(Change listing data)
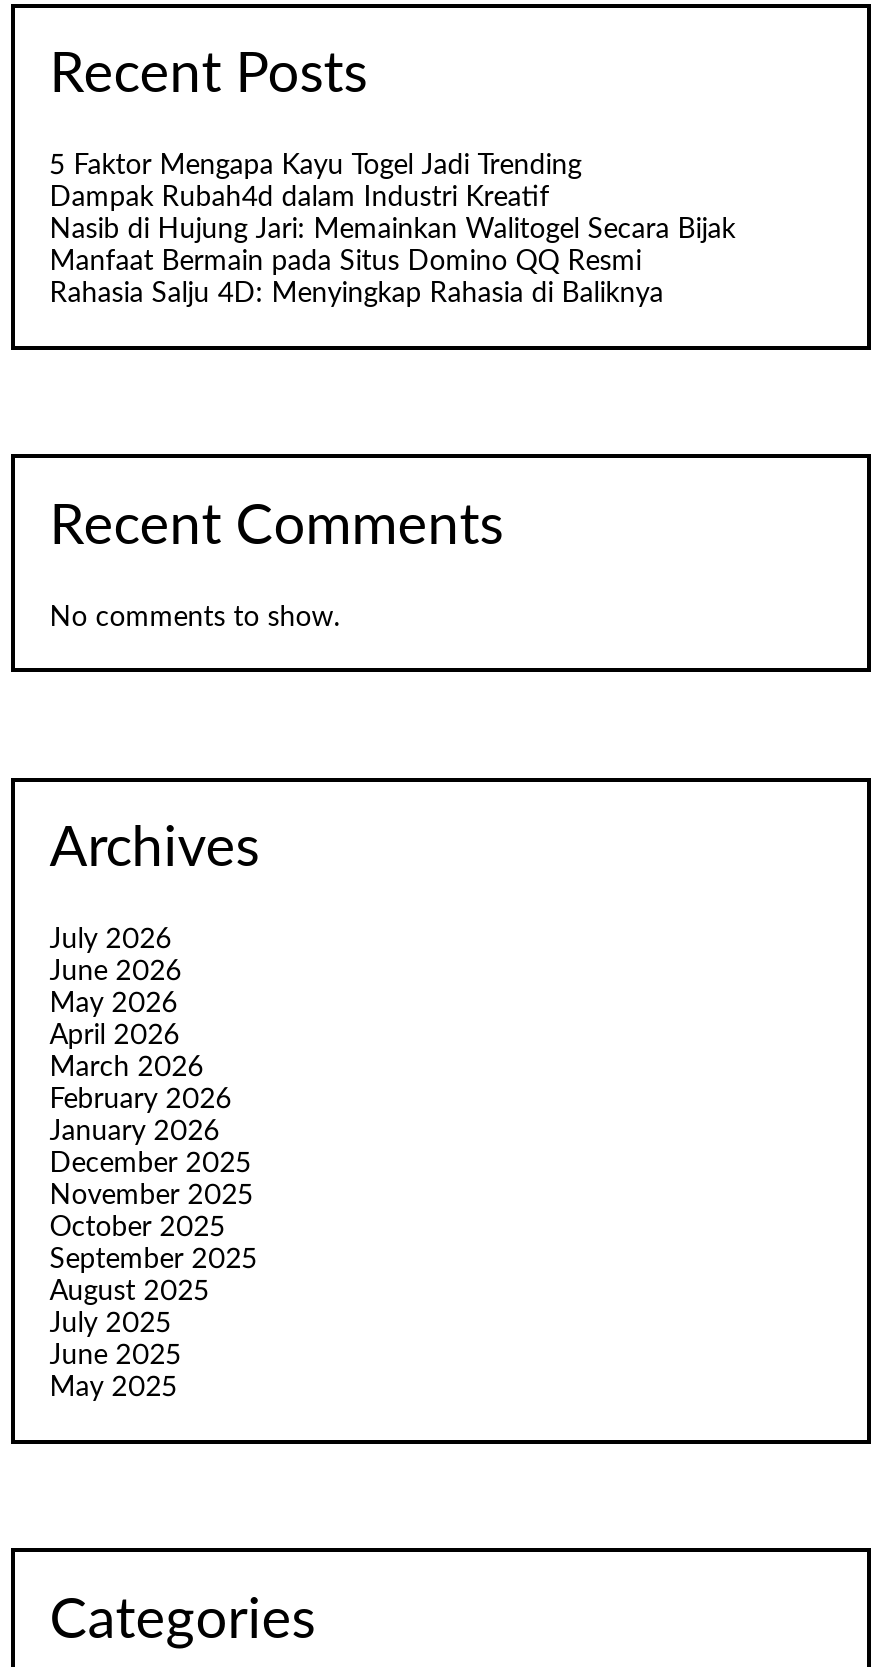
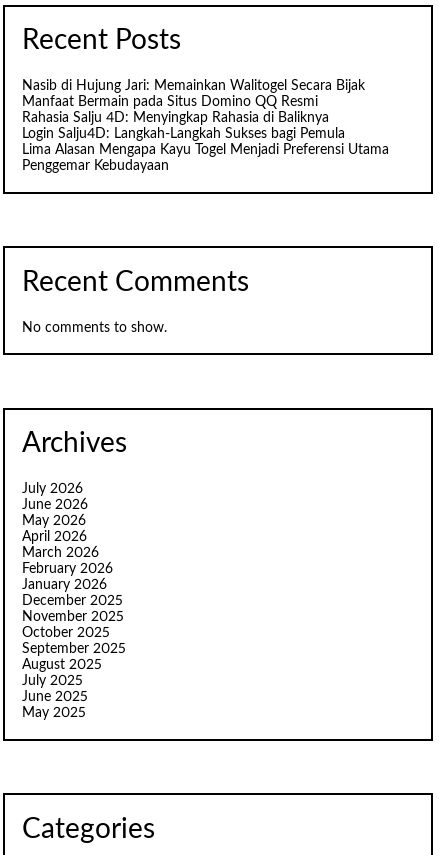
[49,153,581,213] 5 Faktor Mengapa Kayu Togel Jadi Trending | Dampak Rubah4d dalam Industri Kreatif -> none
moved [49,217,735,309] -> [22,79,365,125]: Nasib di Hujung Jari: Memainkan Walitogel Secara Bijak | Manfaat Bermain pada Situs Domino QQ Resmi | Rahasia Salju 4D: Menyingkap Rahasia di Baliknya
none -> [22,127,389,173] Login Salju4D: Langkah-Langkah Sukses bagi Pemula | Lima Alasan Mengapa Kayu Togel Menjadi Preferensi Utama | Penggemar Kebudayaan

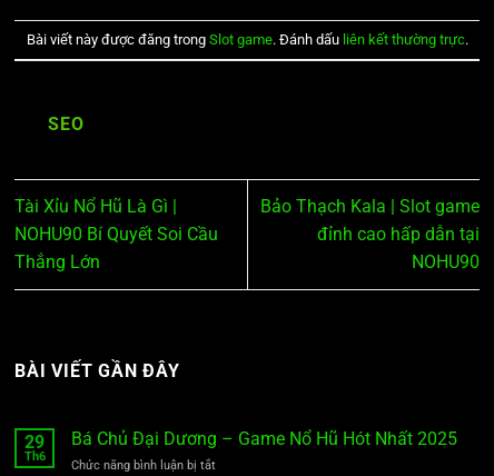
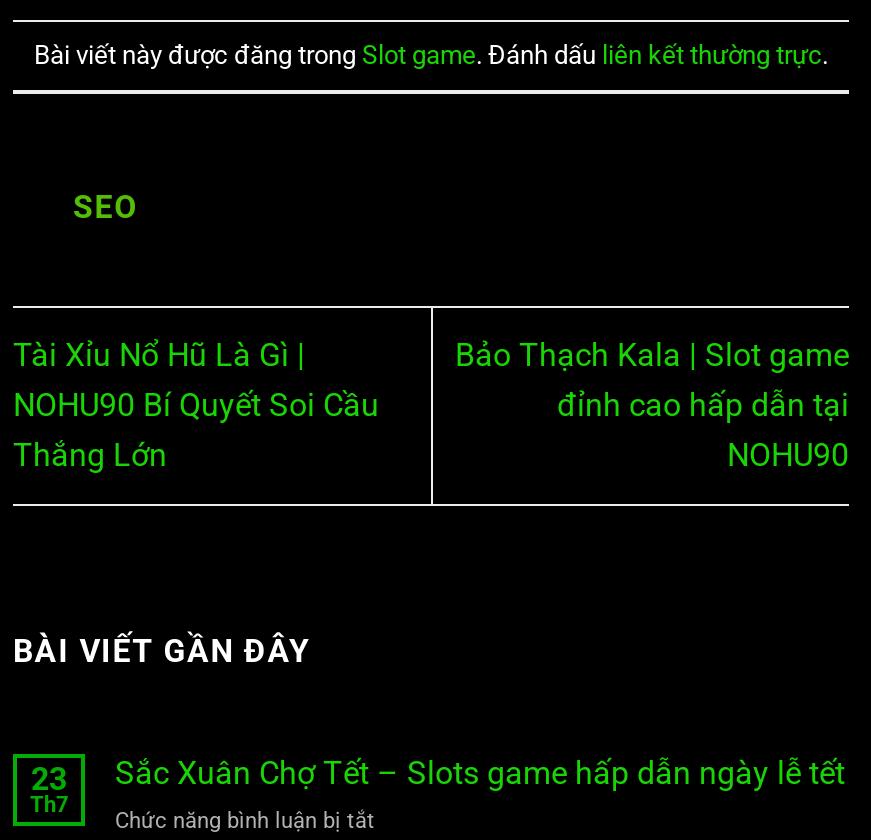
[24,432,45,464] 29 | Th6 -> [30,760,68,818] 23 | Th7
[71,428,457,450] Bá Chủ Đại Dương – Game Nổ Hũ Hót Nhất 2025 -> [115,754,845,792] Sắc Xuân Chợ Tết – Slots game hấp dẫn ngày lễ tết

**What needs to be done:** The answer must consist solely of the lines from the first line of the records through the line containing "none -> [22,127,389,173]", reproduced exactly and without the pictures.

**Exercise result:**
[49,153,581,213] 5 Faktor Mengapa Kayu Togel Jadi Trending | Dampak Rubah4d dalam Industri Kreatif -> none
moved [49,217,735,309] -> [22,79,365,125]: Nasib di Hujung Jari: Memainkan Walitogel Secara Bijak | Manfaat Bermain pada Situs Domino QQ Resmi | Rahasia Salju 4D: Menyingkap Rahasia di Baliknya
none -> [22,127,389,173] Login Salju4D: Langkah-Langkah Sukses bagi Pemula | Lima Alasan Mengapa Kayu Togel Menjadi Preferensi Utama | Penggemar Kebudayaan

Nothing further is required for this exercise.